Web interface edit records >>
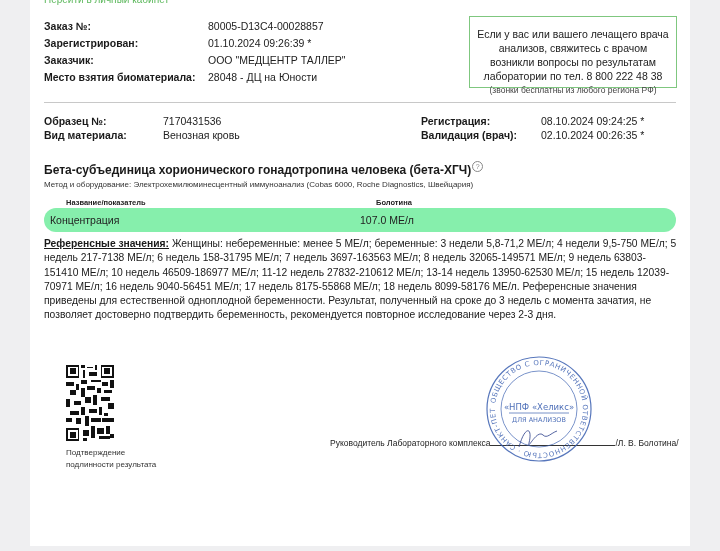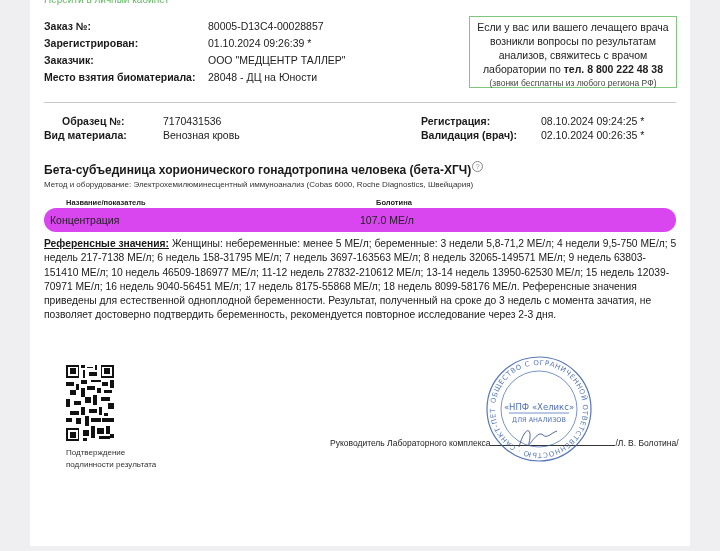"Если у вас или вашего" .info-box { padding-top: 3px -> 10px }
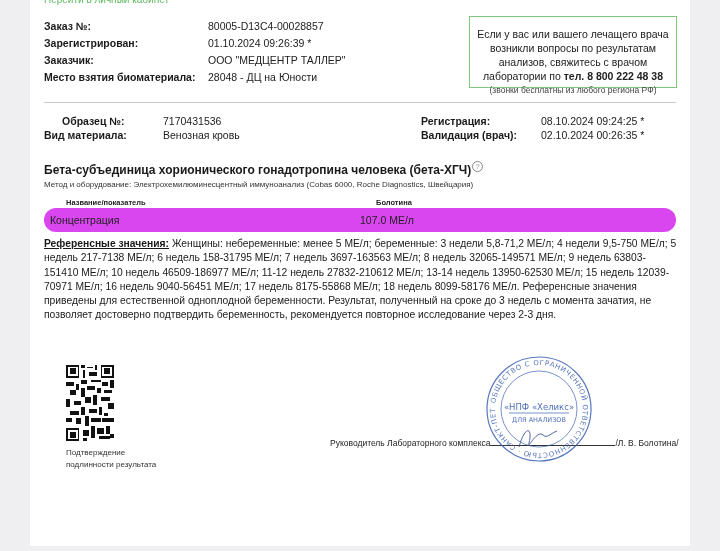"возникли вопросы по результатам" div { order: before "анализов, свяжитесь с врачом" -> after "анализов, свяжитесь с врачом" }
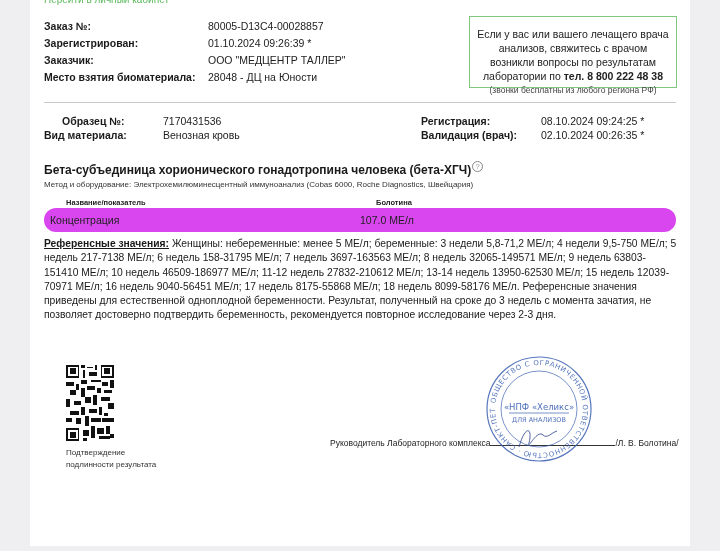"тел. 8 800 222 48" .info-box .phone { font-weight: bold -> normal }
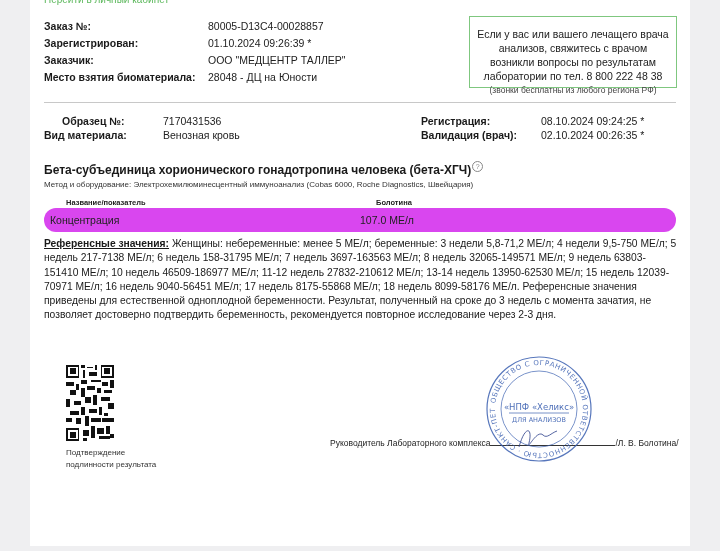"Образец №:" div.abs { left: 32px -> 14px }
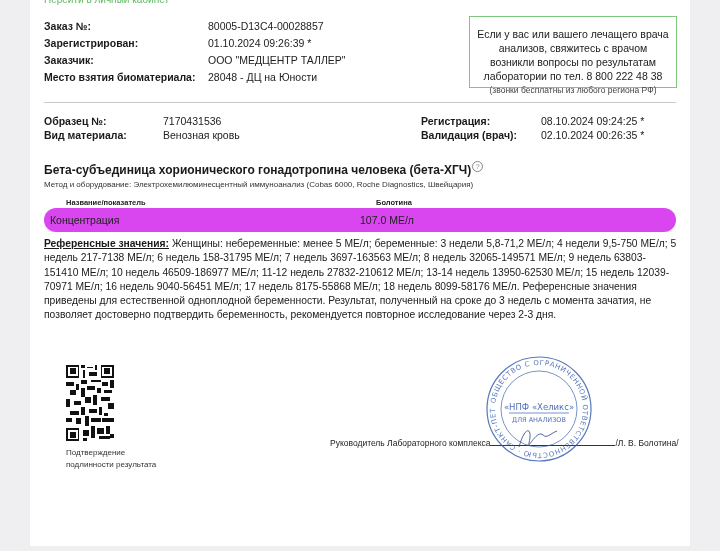"Концентрация" .tr-row { background: #d946ef -> #86efac }
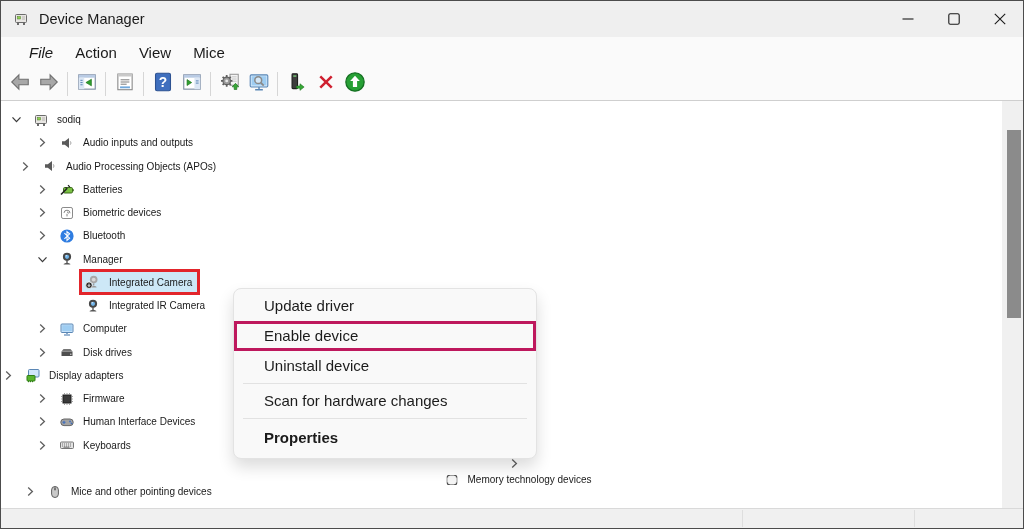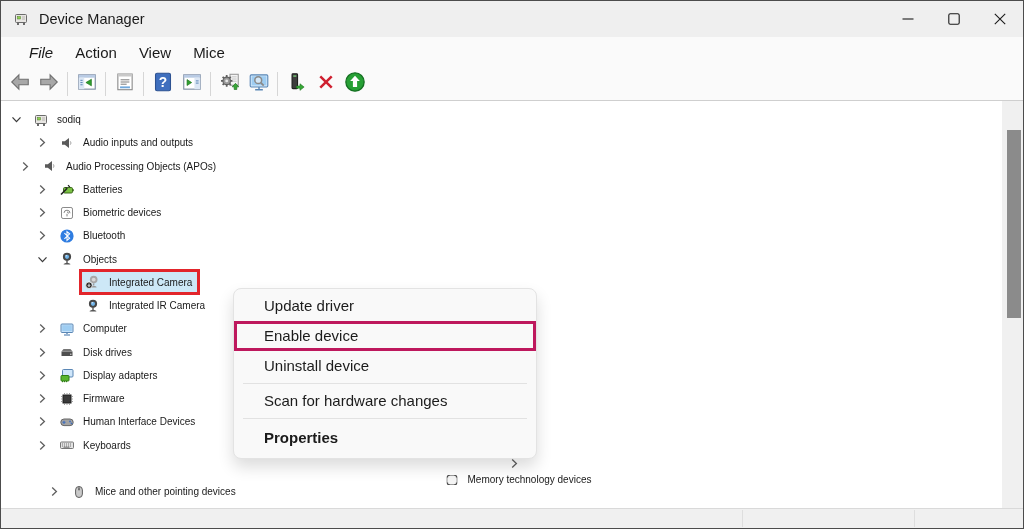"Objects" span.tlabel { text: Objects -> Manager }
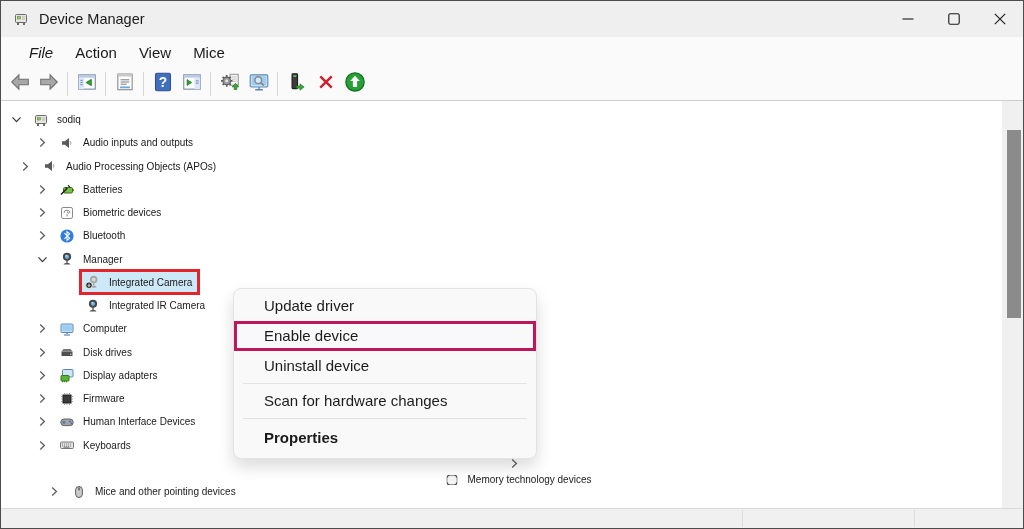"Display adapters" div.trow { padding-left: 34px -> none }
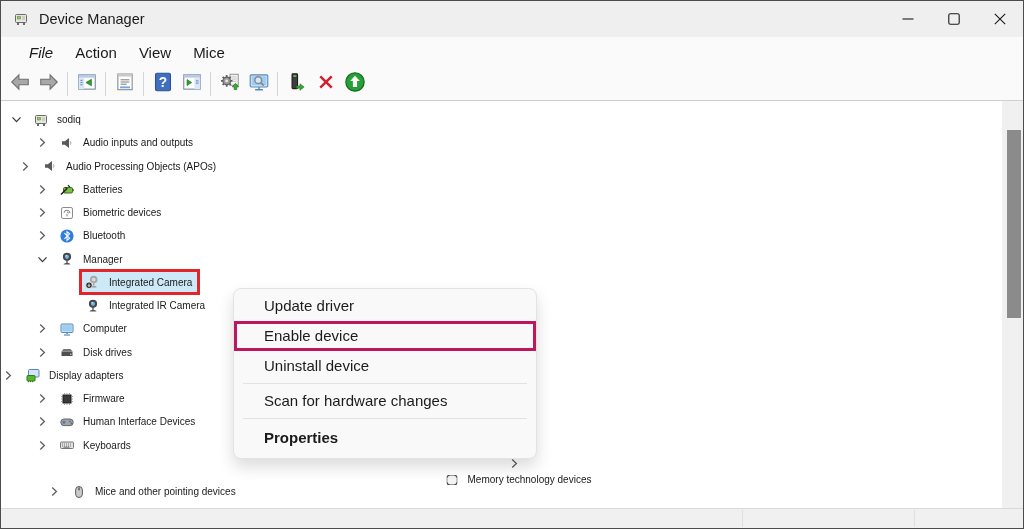"Mice and other pointing devices" div.trow { padding-left: 46px -> 22px }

Task details >> Only the lines from the one containing "left: 32px ->" through the end of the records above should be retyped, exactly as they stand, with any pictures left out.

Solution for this problem >>
"Образец №:" div.abs { left: 32px -> 14px }
"Концентрация" .tr-row { background: #d946ef -> #86efac }
"Objects" span.tlabel { text: Objects -> Manager }
"Display adapters" div.trow { padding-left: 34px -> none }
"Mice and other pointing devices" div.trow { padding-left: 46px -> 22px }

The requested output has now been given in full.